Ideas for Human Resources Professionals

  • Enlist the active support of senior managers in the organization.
  • Establish mechanisms that enable employees to make suggestions for improving the effectiveness of the organization and the quality of their work life.
  • Use surveys and exit interviews to determine issues of concern to women.
  • Communicate harassment and anti-racism policies, along with clear procedures for developing complaints, and provide support mechanisms for complainants.
  • Provide managers with sensitization training in employment equity issues and cultural diversity.

Ideas for Employees

  • Establish interdepartmental working groups to exchange information about policies and practices that benefit women.
  • Raise issues with your bargaining agents that could be considered in collective agreements.
  • Organize brainstorming sessions about ways to improve the organizational culture for women and then forward ideas to your supervisor or human resources section.

Supportive Employment Policies and Practices

Studies have also shown that employers who recognize the benefits of employment equity for women also, in general, recognize that certain supportive policies and programs are required to assist in creating an equitable working environment for women.

A 1999 study conducted by the Centre for Research and Education on Women and Work, at Carleton University in Ottawa, reported that career success and life success are closely intertwined for public service employees and that certain issues were more problematic for women in the Public Service than for men. This finding underlines the importance of access to alternative work arrangements and other issues related to balance between work and family responsibilities.

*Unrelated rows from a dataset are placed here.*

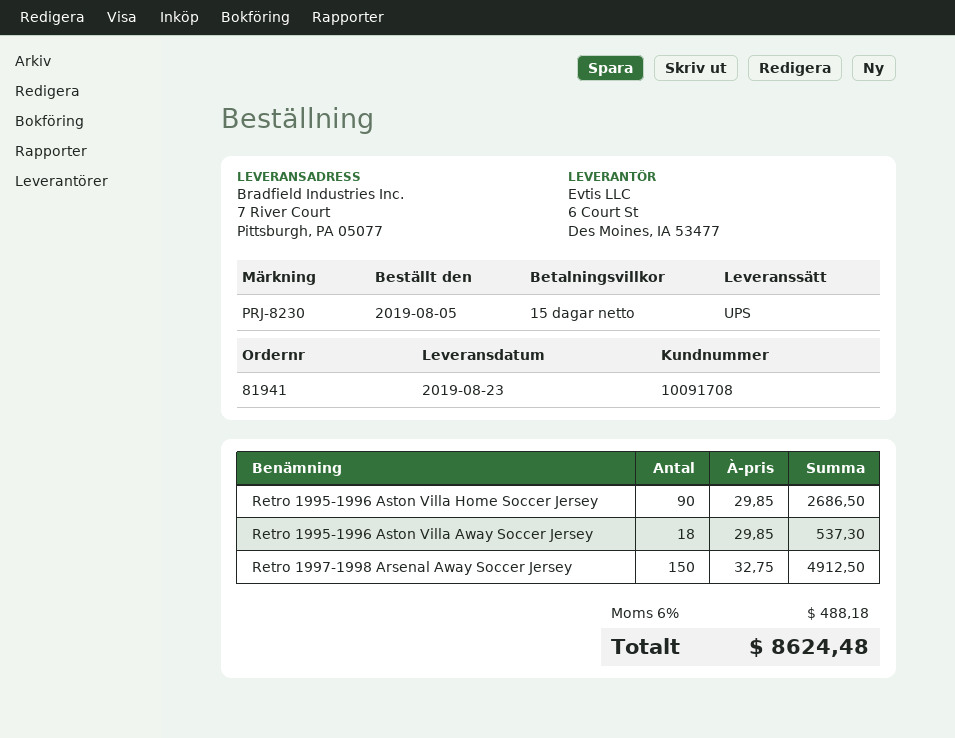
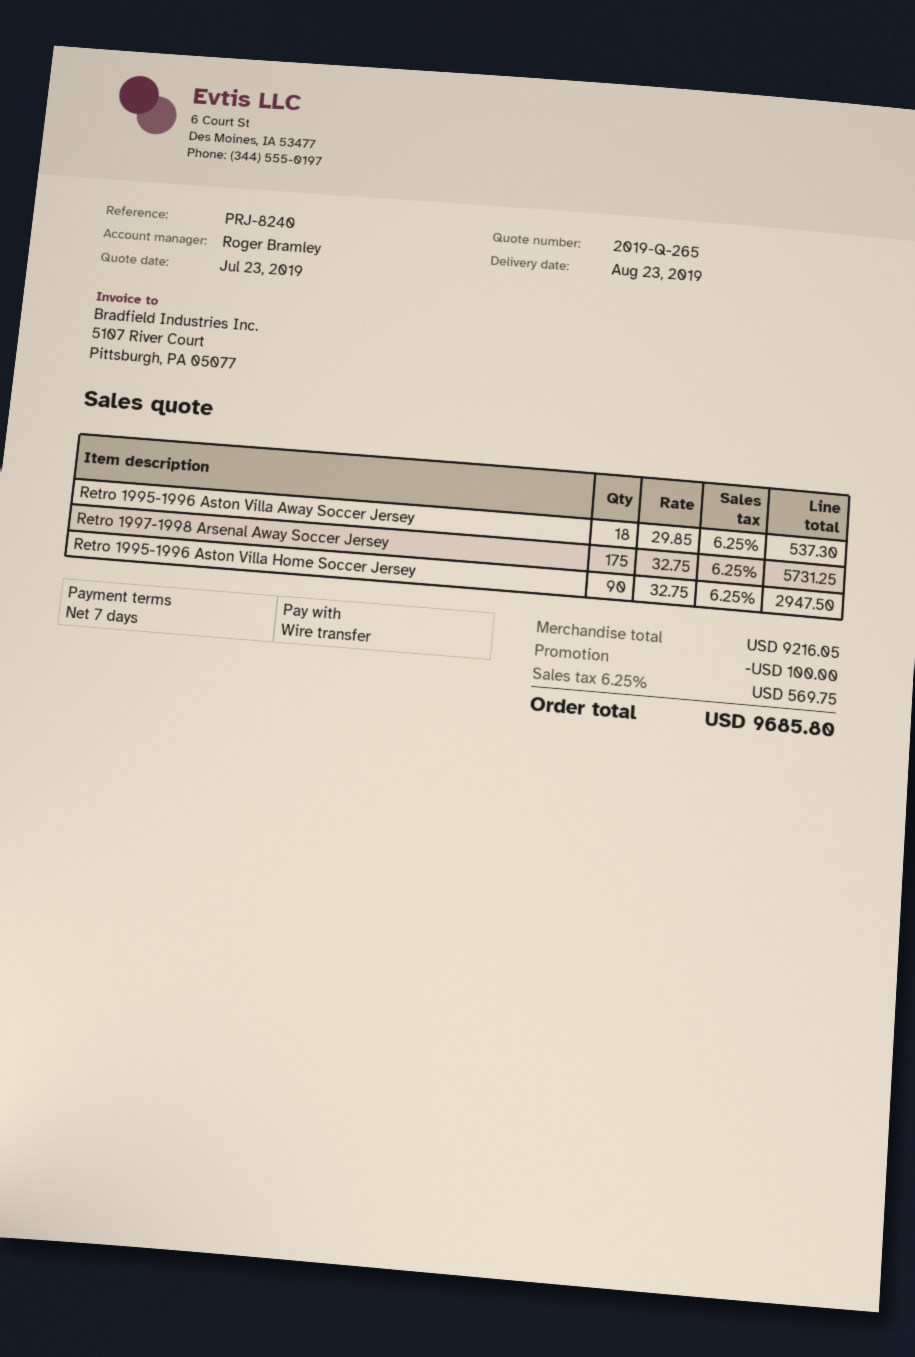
payment terms: 15 days -> 7 days
reference: PRJ-8230 -> PRJ-8240
Retro 1995-1996 Aston Villa Home Soccer Jersey: 90 x 29.85 = 2686.50 -> 90 x 32.75 = 2947.50
Retro 1997-1998 Arsenal Away Soccer Jersey: 150 x 32.75 = 4912.50 -> 175 x 32.75 = 5731.25
discount: none -> 100.00
tax: 6% = 488.18 -> 6.25% = 569.75
total: 8624.48 -> 9685.80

Here are some examples of supportive employment policies and practices.

Ideas for Managers

  • Provide opportunity for flexible hours and modified job duties.
  • Offer opportunity to work reduced hours or to share a job.
  • Arrange for formal and informal communications channels to elicit feedback.

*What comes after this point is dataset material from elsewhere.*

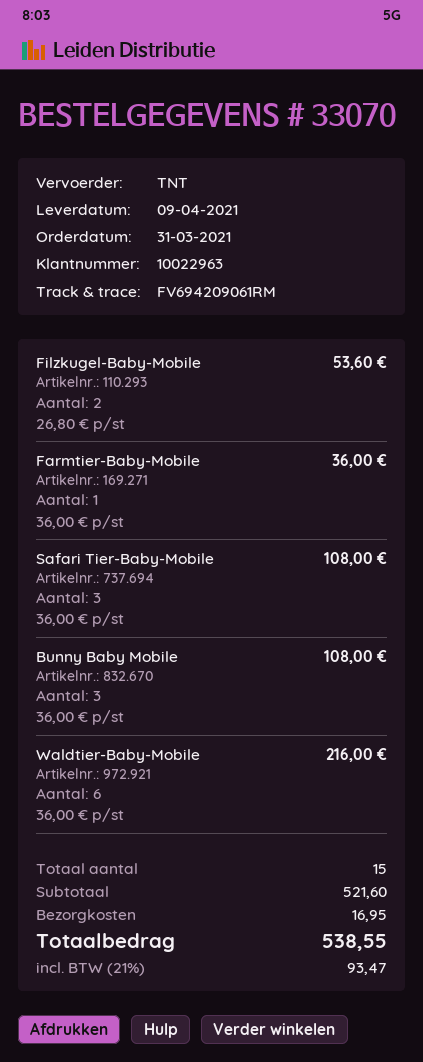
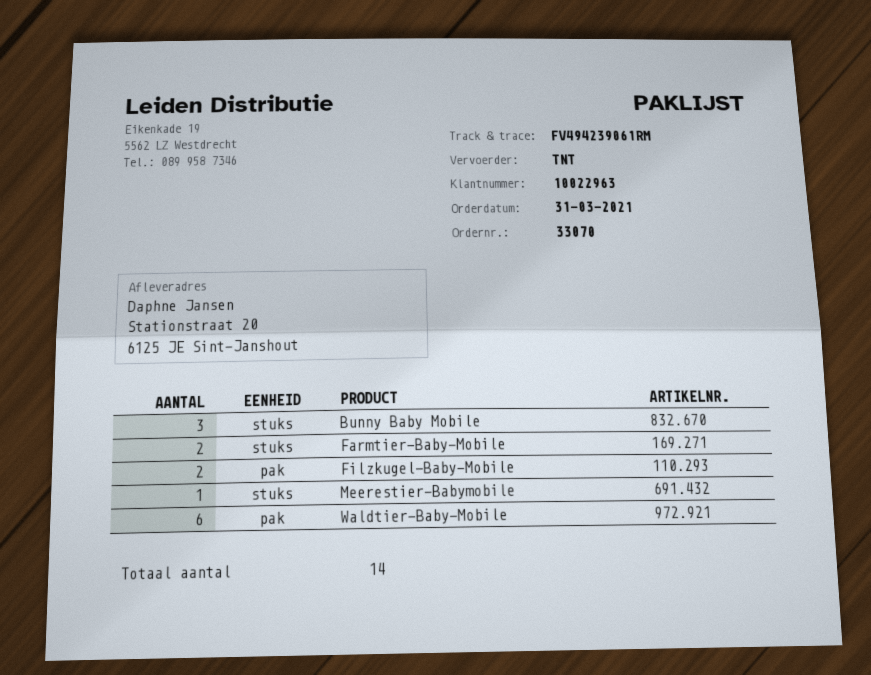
tracking number: FV694209061RM -> FV494239061RM
Farmtier-Baby-Mobile: 1 -> 2
Safari Tier-Baby-Mobile: 3 -> none
Meerestier-Babymobile: none -> 1
total quantity: 15 -> 14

Ideas for Human Resources Professionals

  • Apply human resources policies in a manner that fairly recognizes the contemporary family-related responsibilities of all employees.
  • Consider the following when planning out-of-town conferences or training: accessibility to transportation; the safety factor; availability of phones for people with family responsibilities; on-site childcare; and childcare or other family care expense allowances for those with family responsibilities.
  • Provide relocation assistance that acknowledges dual-career families, such as consulting services for the "trailing spouse" and "buddy systems" to link families and help them during their orientation to a new community.

Ideas for Employees

  • Share information about departmental policies with other women.
  • Contribute articles to departmental newsletters highlighting examples of supportive employment policies and practices.
  • Tell your manager or human resources section about the need for new or revised supportive measures for women.
  • Give your manager ideas on how supportive measures can be balanced with operational requirements.
  • Tell your managers and colleagues about women's success stories.

Other Resources

Aboriginal Employment and Community Relations: Best Practices Case Studies. Treasury Board of Canada Secretariat, 1992.

Beneath the Veneer. Task Force on Barriers to Women in the Public Service. 4 vols. Ottawa: The Task Force, 1990.

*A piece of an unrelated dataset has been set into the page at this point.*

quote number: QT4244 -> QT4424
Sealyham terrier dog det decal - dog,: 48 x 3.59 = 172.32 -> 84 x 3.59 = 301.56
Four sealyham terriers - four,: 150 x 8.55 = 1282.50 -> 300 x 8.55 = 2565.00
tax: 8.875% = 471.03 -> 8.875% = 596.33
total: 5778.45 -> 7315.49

Breaking Through the Visibility Ceiling. Interim Report of the Visible Minority Consultation Group on Employment Equity presented to the Secretary of the Treasury Board and to the Deputy Ministers Advisory Committee on Employment Equity. Ottawa: The Group, 1992.

Canadian Human Rights Commission Annual Report 1998. Ottawa: Minister of Public Works and Government Services, 1999. Available on the Web at the following address:
http://www.chrc-ccdp.ca

Career Development in the Federal Public Service: Building A World-Class Workforce. Research report by Linda Duxbury, Lorraine Dyke and Natalie Lam. Ottawa: Treasury Board of Canada Secretariat, 1999. Available on the Web at the following address:
http://www.tbs-sct.gc.ca

Case Studies on Effective Practices in the Employment of Persons with Disabilities. A report prepared for the Consultation Group on Employment Equity for Persons with Disabilities. Ottawa: The Group, 1994.

Completing the Circle. First report of the Aboriginal Employment Equity Consultation Group to the Secretary of the Treasury Board, undated.

Distortions in the Mirror: Reflections of Visible Minorities in the Public Service of Canada. Report by the Visible Minority Consultation Group on Employment Equity to the Secretary of the Treasury Board and the Employment Equity Council of Deputy Ministers. Ottawa: The Group, 1993.

Looking to the Future. Challenging the Cultural and Attitudinal Barriers to Women in the Public Service. Consultation Group on Employment Equity for Women. Ottawa: Planning and Communications Directorate, Treasury Board of Canada Secretariat, 1995. Available on the Web at the following address:
http://www.tbs-sct.gc.ca

More Than the Numbers: Case Studies on Best Practices in the Employment of Women. A report by the Consultation Group on Employment Equity for Women. Study No. 1. Ottawa: The Group, 1993.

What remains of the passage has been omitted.